**DIRECTIONS**.
Count the lines in the data below that have "right" in them, and reply with only that number.
....
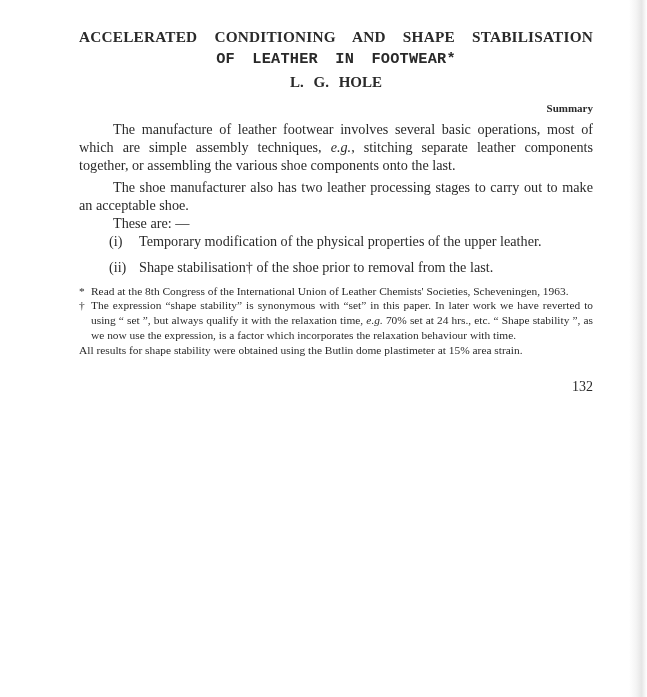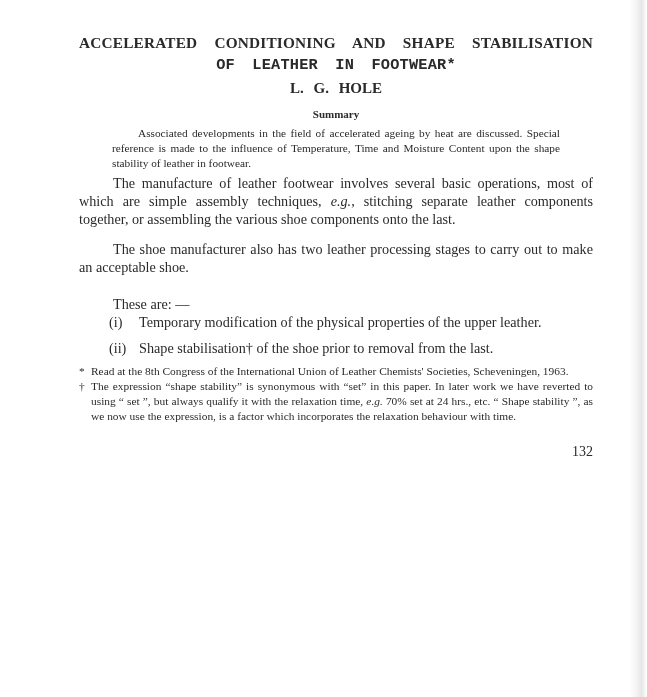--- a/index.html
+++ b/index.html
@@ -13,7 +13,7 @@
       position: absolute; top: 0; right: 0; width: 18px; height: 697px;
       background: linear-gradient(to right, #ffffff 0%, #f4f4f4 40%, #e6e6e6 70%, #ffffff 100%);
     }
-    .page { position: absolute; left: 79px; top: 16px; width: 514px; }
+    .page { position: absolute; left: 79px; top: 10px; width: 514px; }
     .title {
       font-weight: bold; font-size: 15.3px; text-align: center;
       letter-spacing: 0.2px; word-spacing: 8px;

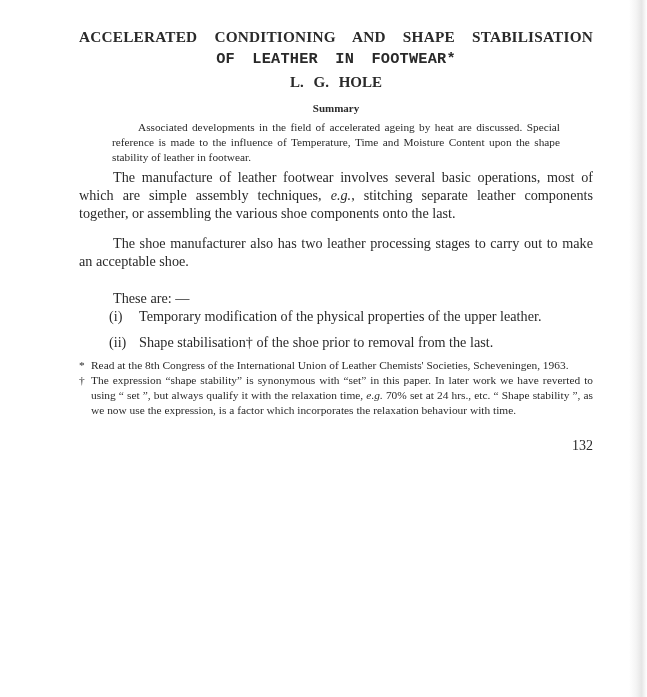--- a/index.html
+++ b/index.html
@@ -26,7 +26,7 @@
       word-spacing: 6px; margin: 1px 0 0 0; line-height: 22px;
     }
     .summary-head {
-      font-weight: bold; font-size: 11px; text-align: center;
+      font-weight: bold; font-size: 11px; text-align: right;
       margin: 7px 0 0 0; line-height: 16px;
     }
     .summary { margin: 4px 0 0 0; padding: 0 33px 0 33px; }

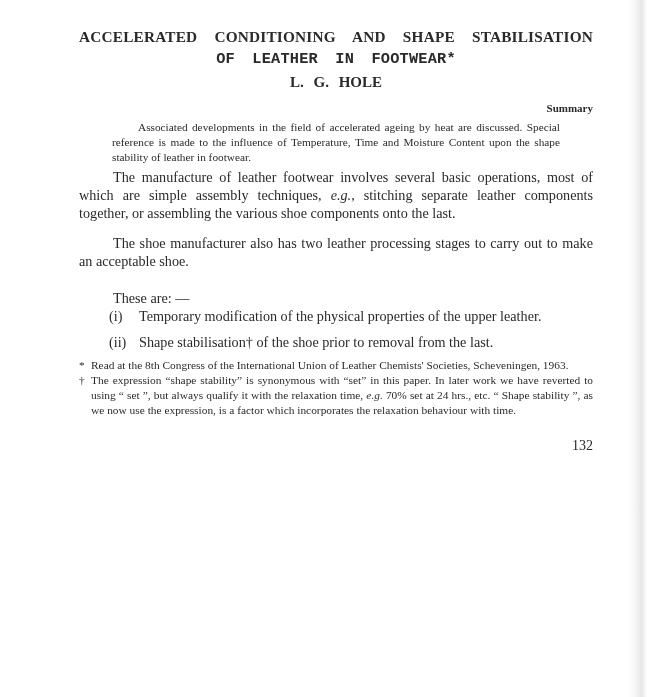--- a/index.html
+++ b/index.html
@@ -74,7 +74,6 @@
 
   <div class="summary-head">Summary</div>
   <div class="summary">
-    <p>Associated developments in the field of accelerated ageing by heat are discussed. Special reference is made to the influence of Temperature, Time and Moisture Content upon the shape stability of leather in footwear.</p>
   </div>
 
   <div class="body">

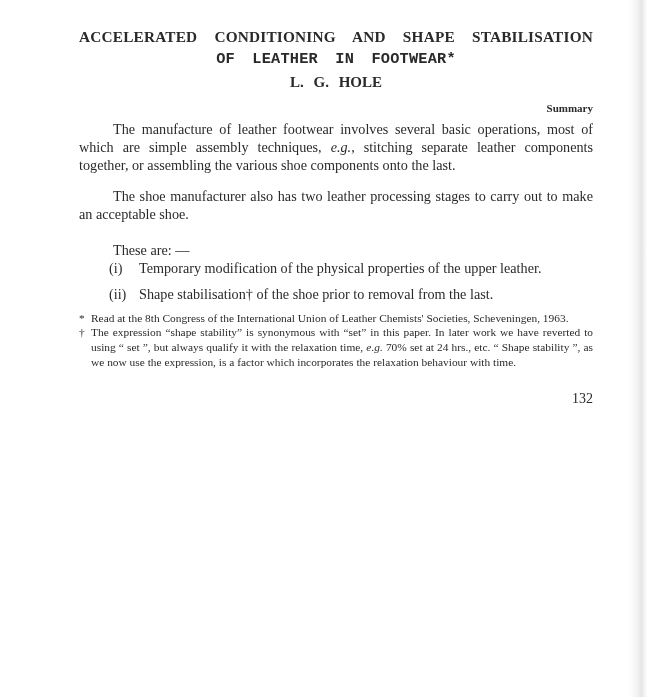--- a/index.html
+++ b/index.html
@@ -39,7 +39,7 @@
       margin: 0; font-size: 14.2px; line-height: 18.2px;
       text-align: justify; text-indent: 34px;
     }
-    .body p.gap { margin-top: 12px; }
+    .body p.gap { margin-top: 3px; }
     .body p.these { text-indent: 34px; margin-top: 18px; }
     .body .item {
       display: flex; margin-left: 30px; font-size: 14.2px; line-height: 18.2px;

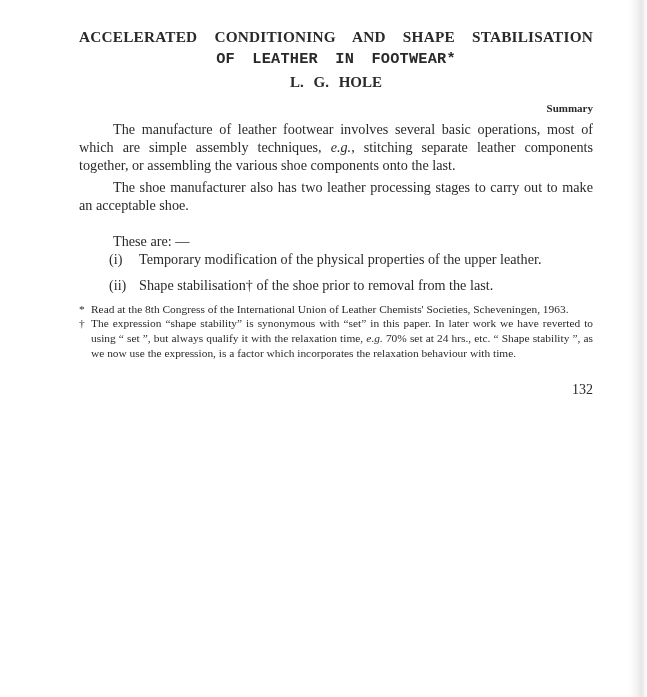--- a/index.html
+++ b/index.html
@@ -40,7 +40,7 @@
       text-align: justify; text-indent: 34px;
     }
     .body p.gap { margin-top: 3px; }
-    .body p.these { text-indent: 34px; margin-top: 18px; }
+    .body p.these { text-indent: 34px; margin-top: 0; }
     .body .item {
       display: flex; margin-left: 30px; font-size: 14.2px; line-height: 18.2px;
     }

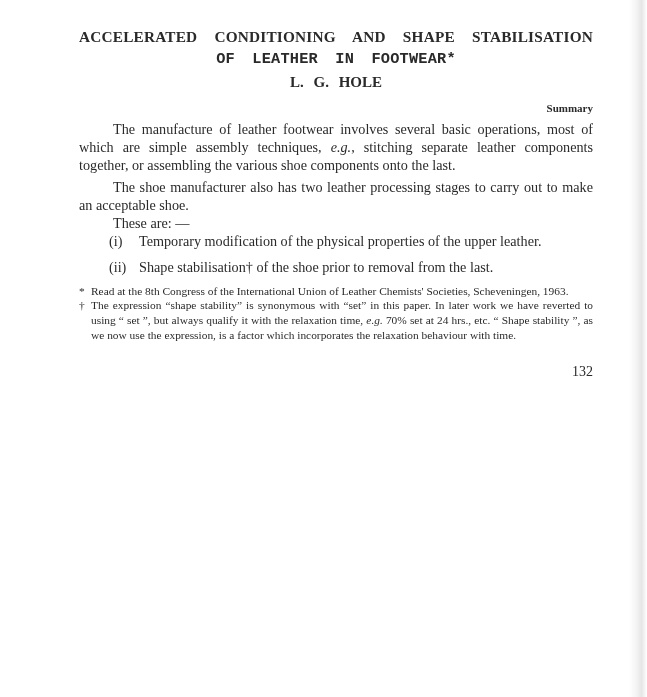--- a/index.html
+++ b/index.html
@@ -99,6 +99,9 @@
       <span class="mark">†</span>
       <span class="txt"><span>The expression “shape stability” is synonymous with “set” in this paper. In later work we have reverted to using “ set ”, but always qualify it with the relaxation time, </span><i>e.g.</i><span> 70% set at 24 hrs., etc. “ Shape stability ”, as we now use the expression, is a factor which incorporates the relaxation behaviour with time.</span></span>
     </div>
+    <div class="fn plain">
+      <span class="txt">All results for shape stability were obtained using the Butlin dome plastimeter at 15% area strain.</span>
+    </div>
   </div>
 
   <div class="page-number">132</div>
....
**SOLUTION FOR THIS EXERCISE**.
3